*Prompt*.
Your answer should consist of every line from the records that holds the string "shipping".

*Listed entries*.
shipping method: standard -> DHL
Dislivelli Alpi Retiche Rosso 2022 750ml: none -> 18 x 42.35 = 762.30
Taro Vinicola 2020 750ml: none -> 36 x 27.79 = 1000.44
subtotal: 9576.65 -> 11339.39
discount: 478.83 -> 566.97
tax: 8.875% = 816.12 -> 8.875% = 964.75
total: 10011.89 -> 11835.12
---
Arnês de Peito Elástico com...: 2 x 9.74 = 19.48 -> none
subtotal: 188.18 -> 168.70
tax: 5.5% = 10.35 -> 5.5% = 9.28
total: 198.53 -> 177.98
--
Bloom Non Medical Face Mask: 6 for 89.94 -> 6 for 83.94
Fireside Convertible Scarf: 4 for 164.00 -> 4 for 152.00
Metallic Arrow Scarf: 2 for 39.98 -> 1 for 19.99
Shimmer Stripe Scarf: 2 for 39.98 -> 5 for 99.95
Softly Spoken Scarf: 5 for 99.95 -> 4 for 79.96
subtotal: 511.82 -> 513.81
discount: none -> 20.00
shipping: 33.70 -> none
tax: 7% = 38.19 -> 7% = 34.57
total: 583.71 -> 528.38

*Task response*.
shipping method: standard -> DHL
shipping: 33.70 -> none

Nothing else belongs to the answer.